As I was walking the beach at Ponce Inlet, scanning the blowing sand for a new seashell to collect, a woman walked up to me.
She asked if the shrimping boat over in the river was stuck. Her hair was white and her face was brown. The brown of a person who spends lots of time on the beach. I told her the boat had been moving around, so I thought it was fine.
I explained that I had been all over the beach looking for seashells and had seen the boat come in the channel and anchor in the river. That is when she held out her hand and showed me a whole sand dollar which she had recently found.
I said oh, that’s awesome… or something like that. And she asked me if I wanted it! It surprised me that she didn’t want it, and I said that I would love to have it.
When I asked her if she was sure she didn’t want to keep it herself, she told me, “I live here”. She probably thought I was not a local and could take the sand dollar as a souvenir of my Florida vacation. This is not surprising since many people out walking the beach in “winter” are probably vacationers or part-timers (snow birds).
I told her that I live here too, but I never find whole sand dollars on the beach.
She said she finds them all the time. Really? Then she said something a little disturbing. “I dig them up.” She placed it in my hand, and turned and walked away – fast. I really had no time to ask questions.
She walked so fast that she was gone in mere seconds, which confirmed to me that she probably lives on the beach somewhere and spends a lot of time on it – walking. And apparently digging for sand dollars. Yikes, I think that is illegal. To dig one up means you are in their territory and if they are buried under the sand (out in the water) they are probably alive.
Maybe I am wrong, and she digs in sand near the dunes and finds them. I really don’t know.
I looked at this sand dollar and wondered if it was still alive and where it had come from. It was a cold day (by Florida standards) and the sand dollar was cold too. As I have mentioned, I never find whole sand dollars on the beaches I roam. Maybe I just miss them. Florida beaches have lots of visitors, and I would bet that most people would definitely collect a sand dollar.

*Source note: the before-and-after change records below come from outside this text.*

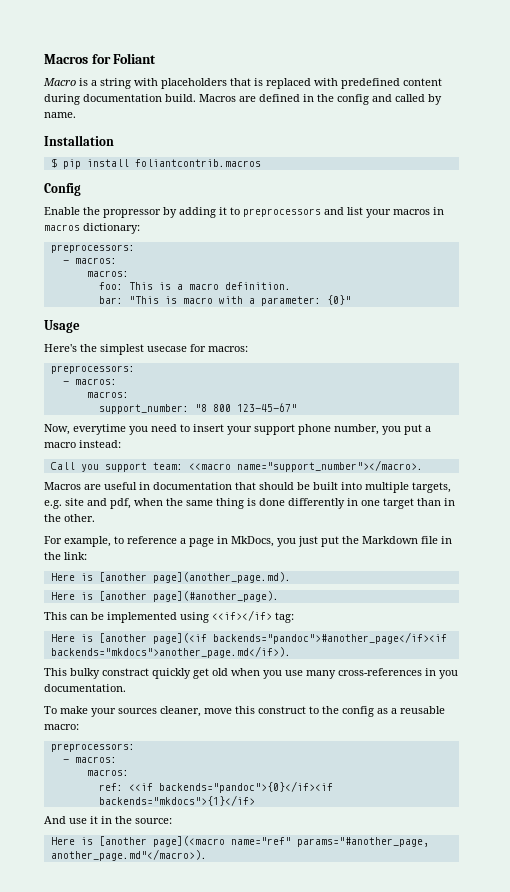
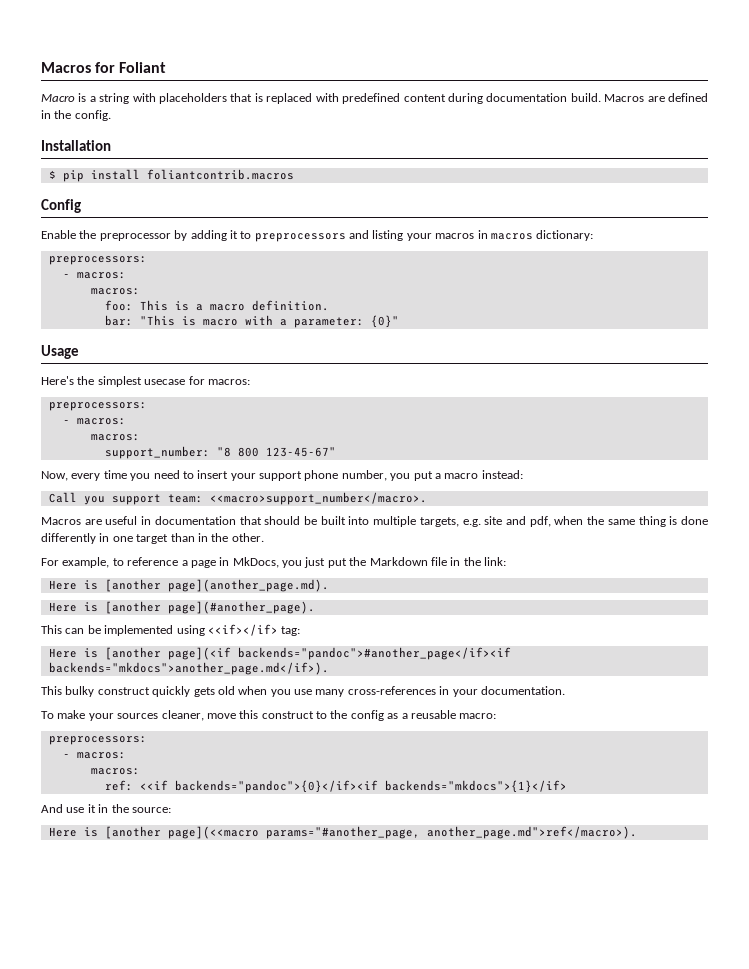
[337,94,442,105] [44,112,76,118] config and called by name. -> [74,110,111,121] config.
[103,209,161,218] propressor -> [99,233,171,241] preprocessor
[347,207,363,215] list -> [372,230,404,241] listing
[73,424,126,435] everytime -> [71,470,127,481] every time
[188,460,423,472] <<macro name="support_number"></macro>. -> [209,492,427,505] <<macro>support_number</macro>.
[102,668,209,679] constract quickly get -> [97,686,215,697] construct quickly gets
[439,670,458,679] you -> [452,689,478,697] your
[152,836,429,847] [50,849,207,861] page](<macro name="ref" params="#another_page, another_page.md"</macro>). -> [167,826,637,839] page](<<macro params="#another_page, another_page.md">ref</macro>).

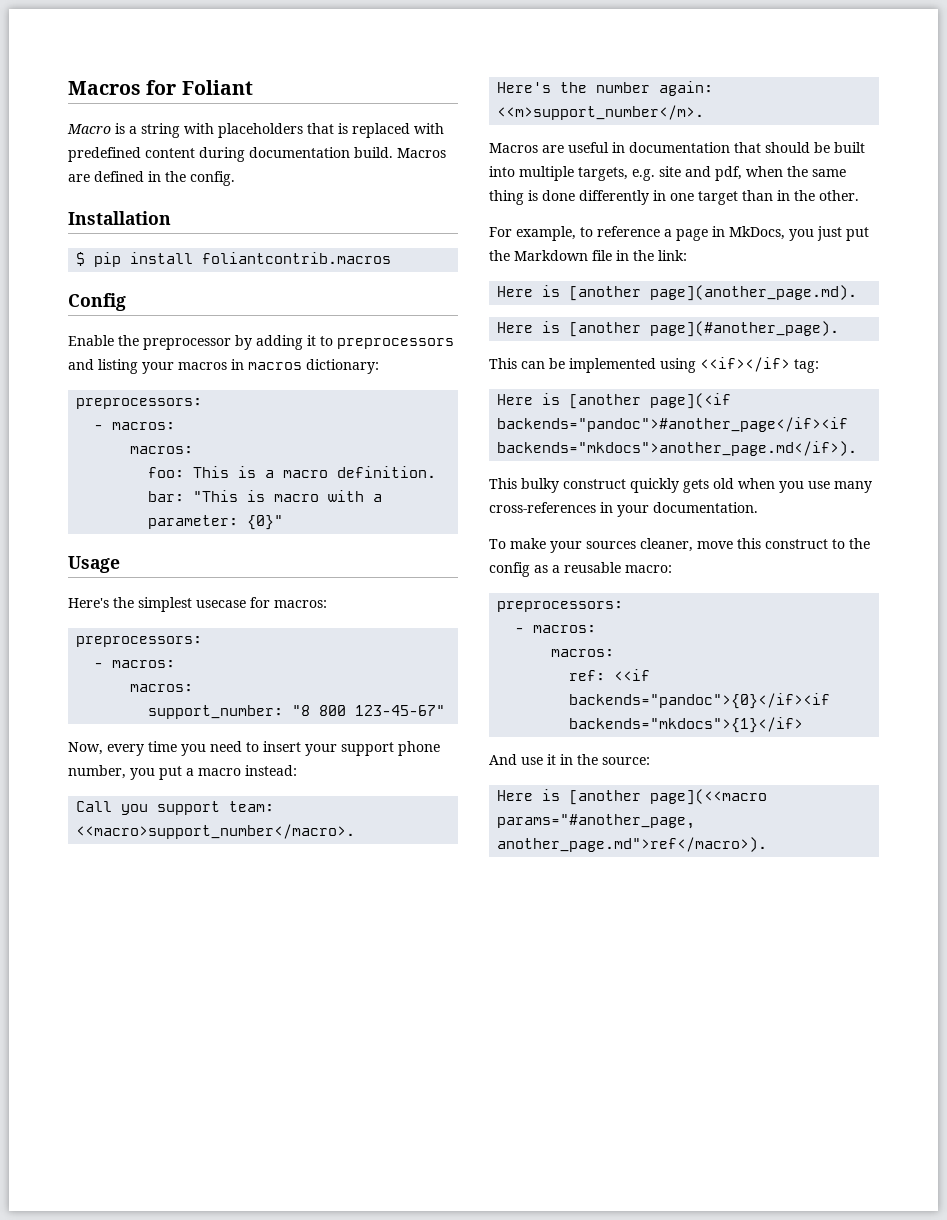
(427, 498) none -> [497,81,714,96] [497,105,705,120] // Here's the number again: <<m>support_number</m>.

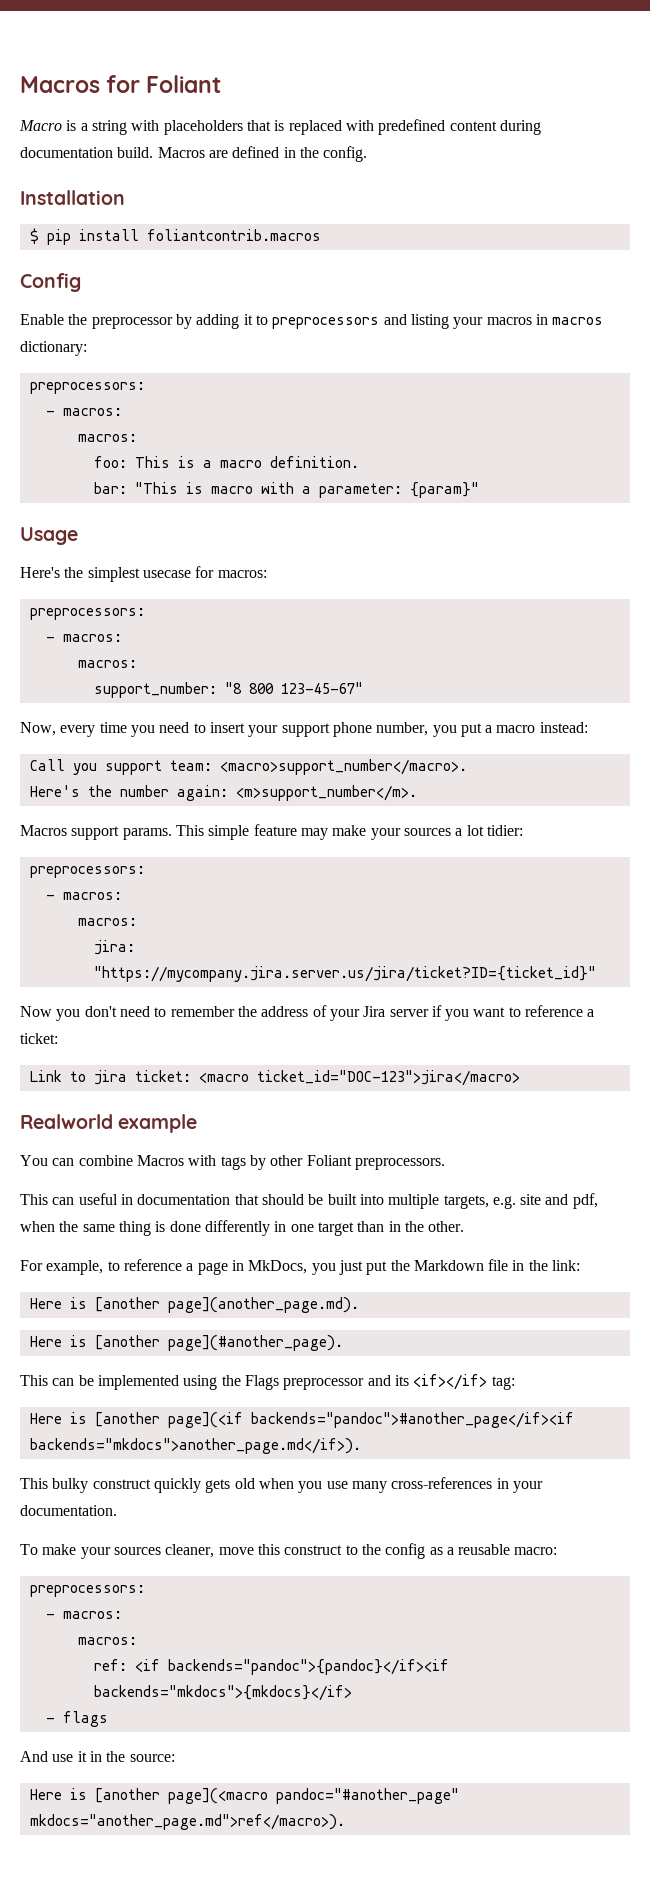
[247,515,284,530] {0}" -> [409,482,479,498] {param}"
[76,824,356,839] <<macro>support_number</macro>. -> [219,759,467,775] <macro>support_number</macro>.
[497,105,705,120] [489,143,564,153] <<m>support_number</m>. // Macros are -> [235,785,417,801] [20,824,523,840] [29,866,145,878] [45,892,122,900] [77,918,137,926] [93,940,135,955] [93,966,596,982] [20,1005,595,1021] [20,1033,58,1044] [29,1070,520,1086] [20,1114,198,1133] [20,1155,445,1170] [20,1194,75,1205] <m>support_number</m>. // Macros support params. This simple feature may make your sources a lot tidier: // preprocessors: // - macros: // macros: // jira: "https://mycompany.jira.server.us/jira/ticket?ID={ticket_id}" // Now you don't need to remember the address of your Jira server if you want to reference a ticket: // Link to jira ticket: <macro ticket_id="DOC-123">jira</macro> // Realworld example // You can combine Macros with tags by other Foliant preprocessors. // This can
[700,357,790,372] <<if></if> -> [221,1374,488,1390] the Flags preprocessor and its <if></if>
[614,669,651,681] [569,693,831,709] [569,717,804,733] <<if backends="pandoc">{0}</if><if backends="mkdocs">{1}</if> -> [134,1659,449,1675] [93,1685,352,1701] [45,1711,108,1727] <if backends="pandoc">{pandoc}</if><if backends="mkdocs">{mkdocs}</if> // - flags
[650,789,768,805] [497,814,696,829] [497,837,768,852] page](<<macro params="#another_page, another_page.md">ref</macro>). -> [167,1788,459,1804] [29,1814,345,1830] page](<macro pandoc="#another_page" mkdocs="another_page.md">ref</macro>).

I do know that some sand dollars, while alive, have a fuzzy covering and this one did not. I also had read that they are not really white when alive. I had no idea how long she had been carrying it with her, nor did I know where to put it if it was still living. My best guess was that it would be offshore under the sand. The water was cold, and the tide was going out, so there was no way I could have deposited it beneath the sand offshore.
So I kept it. I put it down in the sand to get these photos and because it was very windy that day the sand blew up around it immediately. The sand gave the photo a natural look.
After I got home I looked for articles about living sand dollars, and found this article which says that sand dollars cannot live for more than a few minutes out of the water.
Only collect dried sand dollars which will be up on the beach out of the water. They will be brittle and white, or light in color. Do not dig them up from under the water.